Ethereum (CRYPTO: ETH) may be at the start of its grand redemption arc after losing 21% of its value over the last 12 months. If it is, one of the pillars of its recovery, alongside upgrades to its blockchain tech, will be winning in one of the cryptocurrency sector's most important segments over the coming years.
And, happily for holders, the chain is already the undisputed leader there. But can its dominance continue for long enough to deliver big returns? Let's analyze the situation and figure it out.
Most blockchains can host crypto tokens. On many chains, including Ethereum, those tokens can have some data associated with them.
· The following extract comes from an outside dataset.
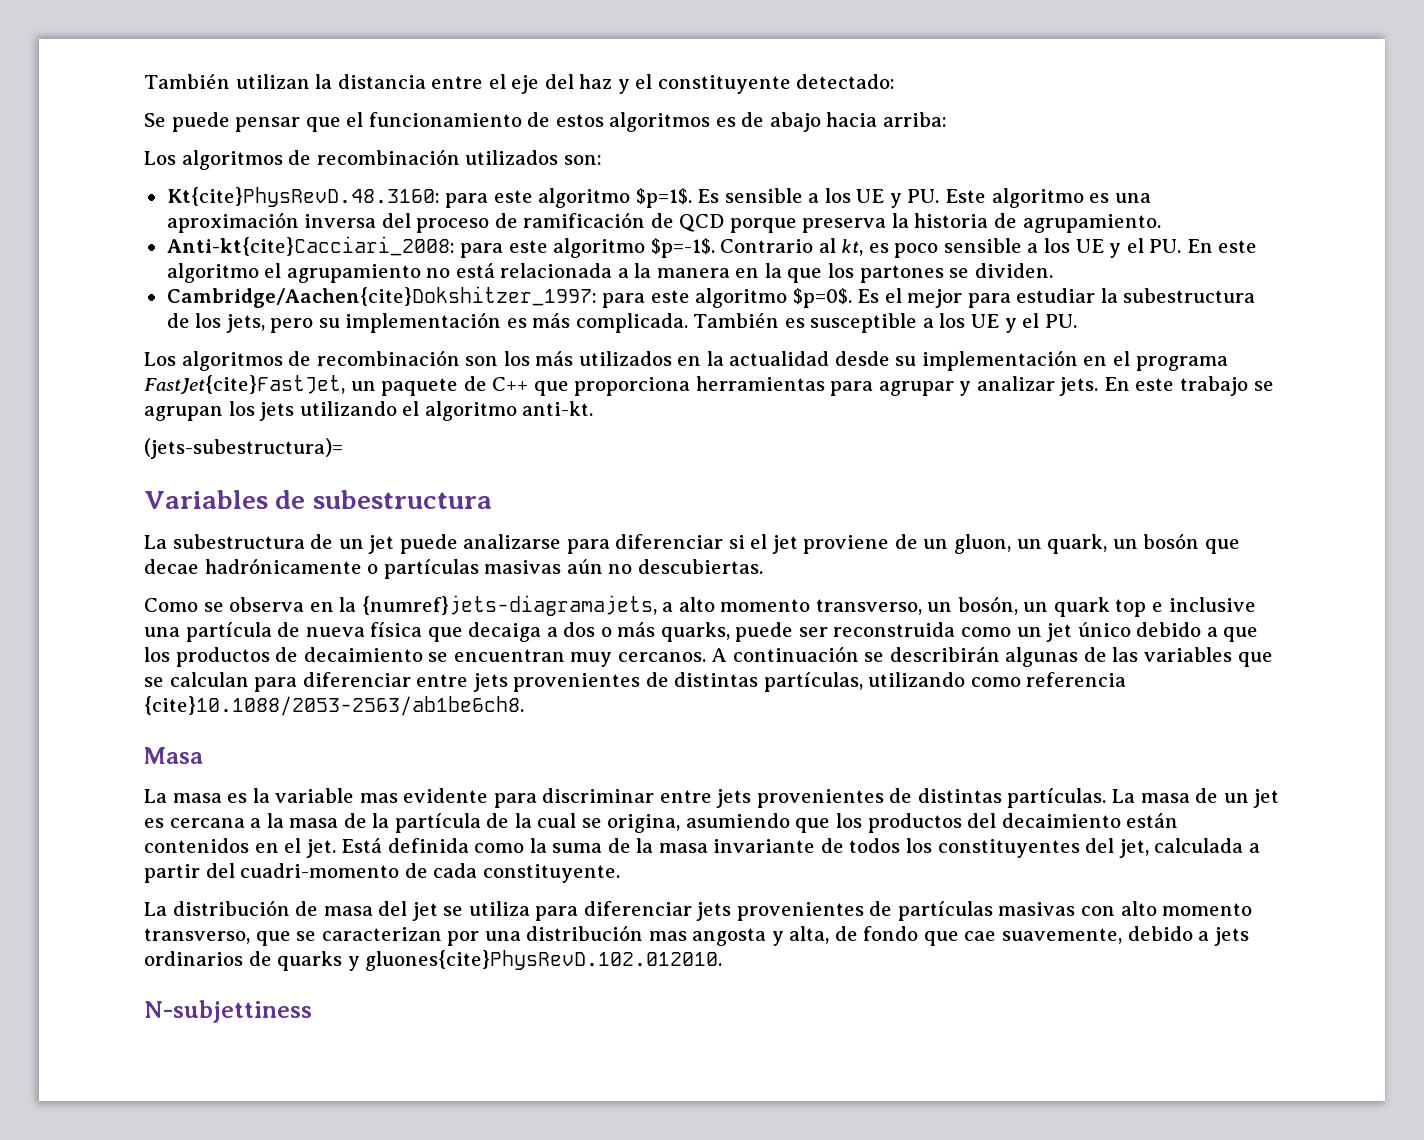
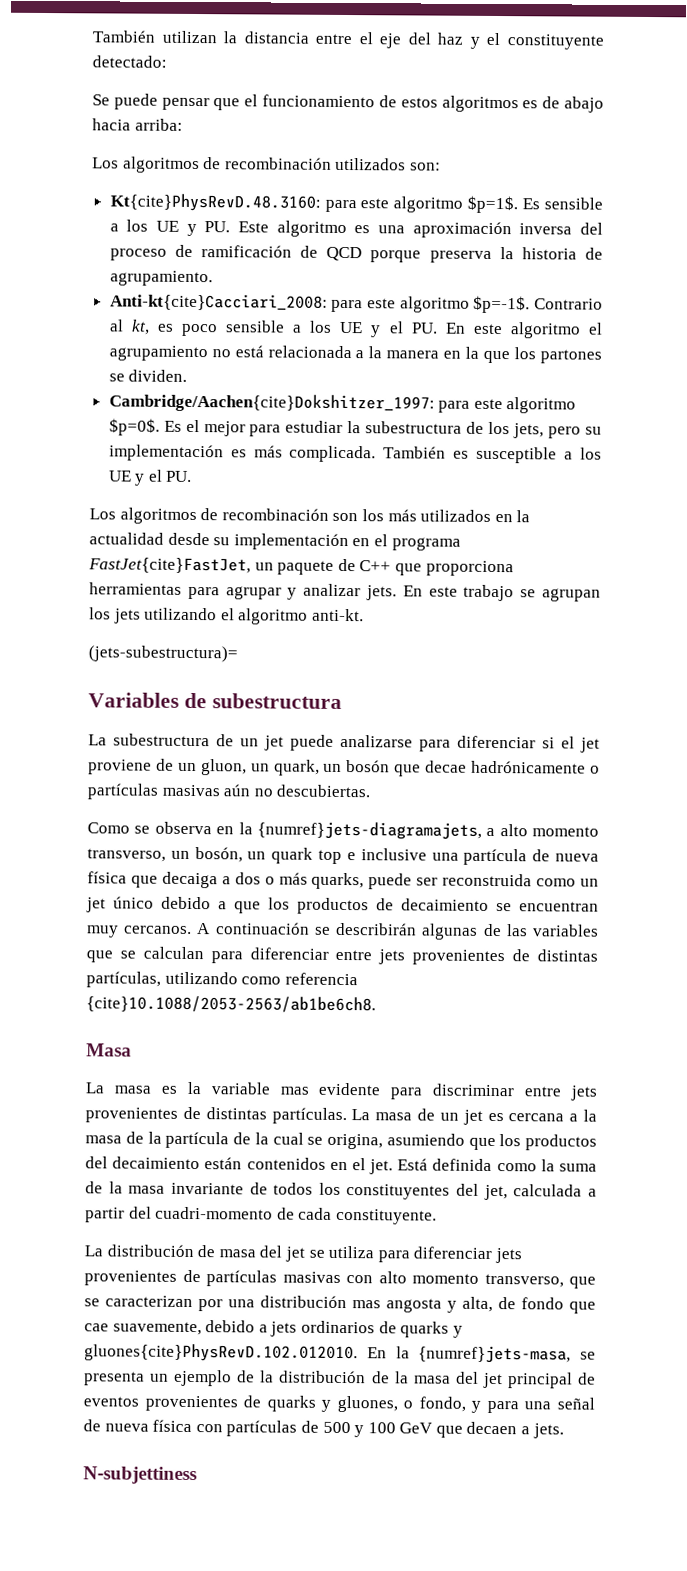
- La distribución de masa del jet se utiliza para diferenciar jets provenientes de partículas masivas con alto momento transverso, que se caracterizan por una distribución mas angosta y alta, de fondo que cae suavemente, debido a jets ordinarios de quarks y gluones{cite}PhysRevD.102.012010.
+ La distribución de masa del jet se utiliza para diferenciar jets provenientes de partículas masivas con alto momento transverso, que se caracterizan por una distribución mas angosta y alta, de fondo que cae suavemente, debido a jets ordinarios de quarks y gluones{cite}PhysRevD.102.012010. En la {numref}jets-masa, se presenta un ejemplo de la distribución de la masa del jet principal de eventos provenientes de quarks y gluones, o fondo, y para una señal de nueva física con partículas de 500 y 100 GeV que decaen a jets.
That data can denote things like legal rights to the ownership of assets that exist in the real world, like houses or land, as well as paper assets like stocks or commodities contracts.
In crypto parlance, those types of assets are known as "real-world assets" or RWAs for short. Similarly, when RWAs are encoded onto a crypto token, they're "tokenized" and can be tracked and traded via blockchains like Ethereum. Per many estimates, by 2030, the value of these tokenized real-world assets will be in the ballpark of trillions of dollars; the only question is whether they'll be worth $2 trillion (per the most conservative estimates) or $20 trillion (the headier estimates).
Today, there are approximately $22.6 billion in tokenized RWAs. A slim majority of that sum is in the form of tokenized private credit contracts, with the next-largest category of asset being U.S. Treasury bills and bonds. And across all of the various categories, Ethereum is home to the largest single slice of value, with more than $7 billion in tokenized assets hosted on its chain, giving it a value share of nearly 59%.
The chain's ecosystem of projects and tools that help investors and other users to tokenize and hold RWAs is also the largest. That positions Ethereum as the single most important chain to capture additional inflows of value from new assets being tokenized over the coming years.
Ethereum is already the second-largest blockchain by market cap, and it's certainly the single most important chain for decentralized finance (DeFi) and many other segments within crypto. Therefore, by virtue of the value that's already parked on its chain, it will probably continue to be one of the leading chains in terms of attracting capital as a result of the trend toward tokenizing real-world assets. Its deep bench of developer talent, as well as it being the de facto home of many high-profile crypto investors, will also be quite helpful on that front.